Avec le temps, Andréas Touzé fait le deuil de ce qui était pour lui, la famille parfaite. Si ses relations avec sa mère semblent apaisées et sereines, la dépression et le penchant pour la bouteille de son père l’inquiètent. Le chanteur en parle avec beaucoup de tendresse malgré les moments douloureux qu’ils ont pu partager : « Je n’ai pas encore tout couché sur le papier. Je ne suis pas encore prêt. J’ai tellement intériorisé mes sentiments à ce sujet qu’ils ont encore du mal à sortir ».
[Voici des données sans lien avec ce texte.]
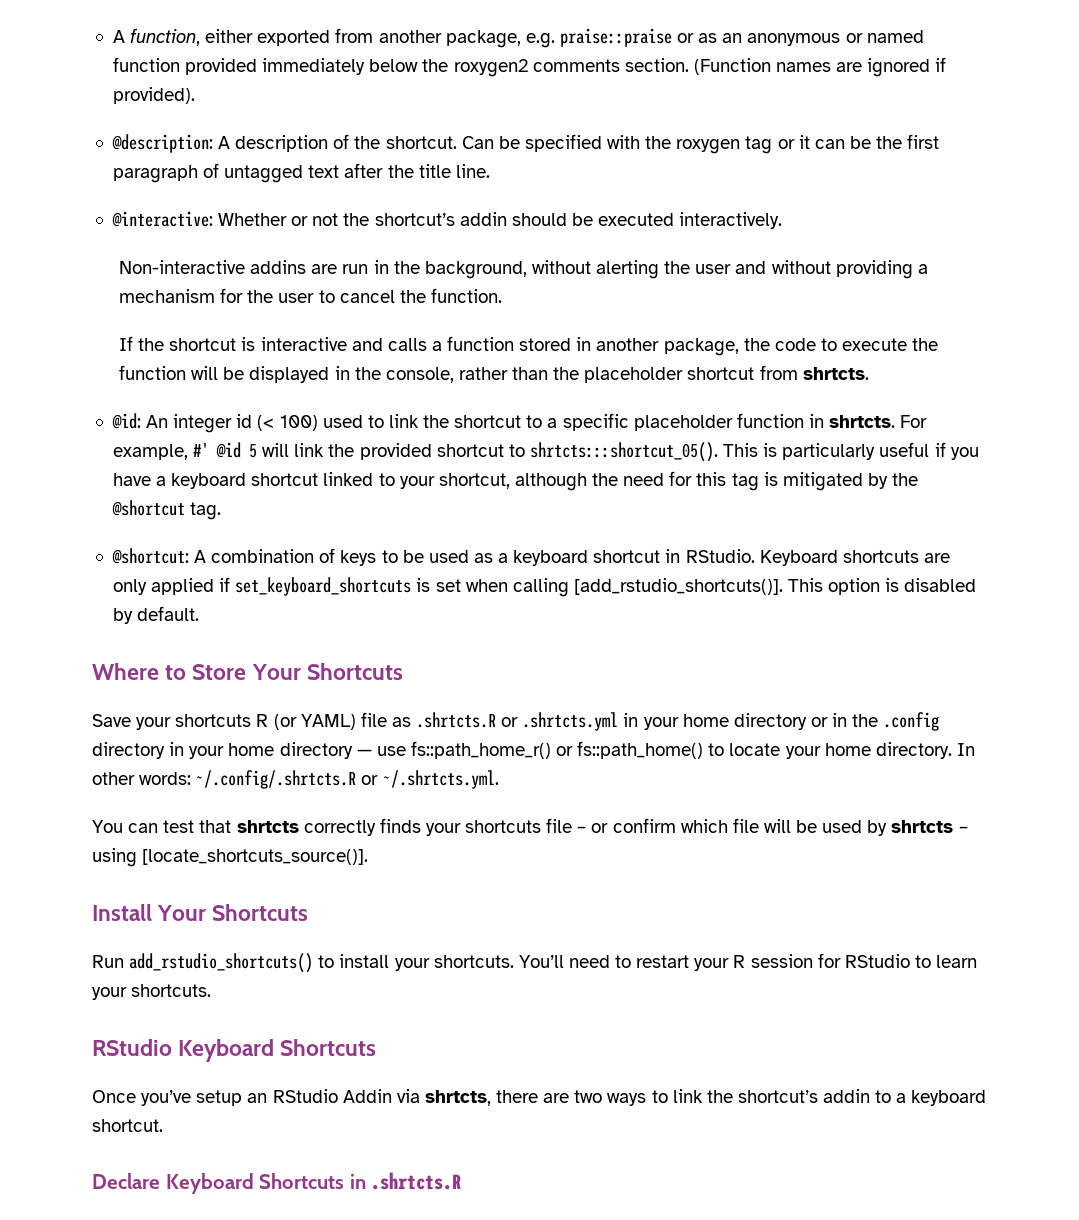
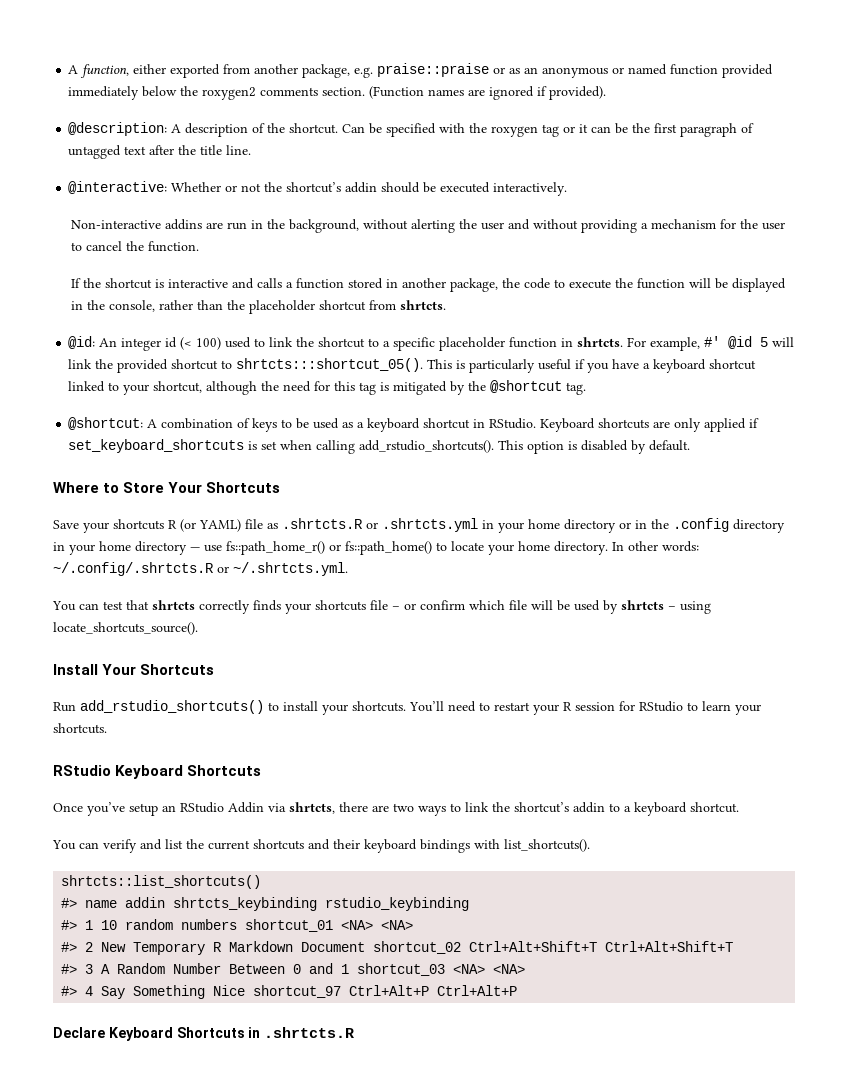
[573,578,783,595] [add_rstudio_shortcuts()]. -> [359,440,495,453] add_rstudio_shortcuts().
[142,849,369,865] [locate_shortcuts_source()]. -> [53,622,198,635] locate_shortcuts_source().
(163, 1125) none -> [52,839,590,853] [61,875,262,889] [61,897,470,911] [61,919,414,932] [61,941,734,955] [61,963,526,976] [61,985,518,999] // You can verify and list the current shortcuts and their keyboard bindings with list_shortcuts(). // shrtcts::list_shortcuts() // #> name addin shrtcts_keybinding rstudio_keybinding // #> 1 10 random numbers shortcut_01 <NA> <NA> // #> 2 New Temporary R Markdown Document shortcut_02 Ctrl+Alt+Shift+T Ctrl+Alt+Shift+T // #> 3 A Random Number Between 0 and 1 shortcut_03 <NA> <NA> // #> 4 Say Something Nice shortcut_97 Ctrl+Alt+P Ctrl+Alt+P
Une posture qu’il a notamment adoptée pour préserver sa sœur du marasme familial. L’artiste a ainsi joué le rôle de bouclier fraternel : « Je l’ai protégée le plus possible, et moi, j’ai subi la situation de manière plus frontale ! » Alors, ils n’ont aujourd’hui pas la même perception ni les mêmes souvenirs de cette période. Lorsqu’il lui fait écouter son album, elle a encore du mal à entendre certains détails de l’histoire : « C’est le cas du titre “Tout le temps” dans lequel j’évoque le passé de la famille. J’y parle de mes rêves de gosse, mais aussi de ce qui s’est passé à la maison. Certains passages restent difficilement supportables. Mais ça l’émeut plus que ça ne la rend triste ».
Des émotions, Lombre en a à revendre. Tout aussi contradictoires que complémentaires. Des questionnements sans réponses qu’il retourne dans sa tête, et qu’il tente d’évacuer par la musique : « Pour moi, l’écriture permet d’aller chercher au plus profond de moi-même et de me sentir mieux. Écrire a clairement été une sorte de thérapie pour moi et ça l’est encore. » Pourtant, coucher ses maux sur le papier n’est pas toujours un exercice qu’il apprécie : « J’écris peu et surtout quand j’en ai besoin. Je m’oblige à le faire, sachant que je vais potentiellement toucher des points sensibles et me remémorer des instants douloureux. Ce n’est pas agréable. À l’écriture, je préfère le moment où je dois défendre le morceau sur scène. »
Sa thérapie, il la partage donc avec son public, d’ailleurs très hétérogène : « Une dame de 75 ans est tombée dans mes bras en me disant “Je sors d’un cancer et je viens de prendre une leçon de vie par un jeune de 26 ans”. Ça me touche à chaque fois. C’est incroyable ce retour humain et c’est ce que je cherche ». Des réactions spontanées provoquées par la générosité et la sincérité dont il fait preuve sur scène. Et ce, à chacun de ses concerts. Il a notamment assuré les premières parties de chanteurs tels que Soprano, Orelsan ou encore BigFlo et Oli. Lombre sera également l’artiste à l’honneur à la Chapelle Saint Joseph de Rodez, le samedi 9 décembre 2023.